Le père Constant, le concierge du théâtre, veut bien nous faire un petit salut quand il nous voit.

Cela nous servira peut-être un jour pour faire recevoir une pièce. Si elle _marche _comme nous avons marché, nous rentrerons dans nos frais de souliers.

JE VAIS FAIRE DU THÉÂTRE

Legrand veut faire du théâtre. Avec ses goûts naturellement! Il veut s'immortaliser par le théâtre.

Et moi donc! Je ne l'ai pas crié sur les toits. Ce n'est pas une vocation irrésistible comme chez Legrand! et je n'avais pas besoin de l'afficher. Mais je me suis essayé dans ce genre à la sourdine!

«Pourquoi ne faites-vous pas du théâtre?» m'a demandé un marchand de vin qui me voit écrire quelquefois sur des bouts de papier en me tenant le front et à qui j'ai confié que j'étais dans les lettres et que je voudrais arriver à la gloire.

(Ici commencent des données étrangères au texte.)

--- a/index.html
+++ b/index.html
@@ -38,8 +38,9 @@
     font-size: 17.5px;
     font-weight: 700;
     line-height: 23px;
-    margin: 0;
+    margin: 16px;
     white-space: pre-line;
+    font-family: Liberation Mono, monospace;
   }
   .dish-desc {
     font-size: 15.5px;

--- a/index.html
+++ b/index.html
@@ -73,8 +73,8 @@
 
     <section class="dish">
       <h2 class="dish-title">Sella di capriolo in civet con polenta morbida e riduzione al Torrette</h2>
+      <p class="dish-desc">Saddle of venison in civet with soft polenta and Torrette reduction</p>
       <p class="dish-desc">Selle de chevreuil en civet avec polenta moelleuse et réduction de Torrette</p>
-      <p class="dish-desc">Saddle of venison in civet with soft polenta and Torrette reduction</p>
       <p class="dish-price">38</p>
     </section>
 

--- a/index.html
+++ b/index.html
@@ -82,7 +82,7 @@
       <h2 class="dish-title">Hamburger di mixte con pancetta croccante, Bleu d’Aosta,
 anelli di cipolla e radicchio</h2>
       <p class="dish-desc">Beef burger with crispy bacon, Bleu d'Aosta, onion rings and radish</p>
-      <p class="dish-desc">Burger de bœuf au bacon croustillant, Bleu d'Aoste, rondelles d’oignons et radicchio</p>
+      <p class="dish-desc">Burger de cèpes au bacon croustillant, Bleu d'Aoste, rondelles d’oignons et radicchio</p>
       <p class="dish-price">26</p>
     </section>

Il a un neveu figurant qui fait les seigneurs à la Porte Saint-Martin et les invités à l'Odéon. Il pourrait même m'être utile si j'avais quelque chose de fait—il a remis du papier—il est tapissier de son état—chez M. Ferdinand Dugué. Celui qui a fait La misère. À l'union du croûton et de la pomme de terre!…

Je ferai du théâtre. Quel genre? est-il besoin de le dire?

Je suis romantique, je ne veux pas de l'antiquité. Je suis pour les moines, les seigneurs, les fous du roi, les bourreaux masqués.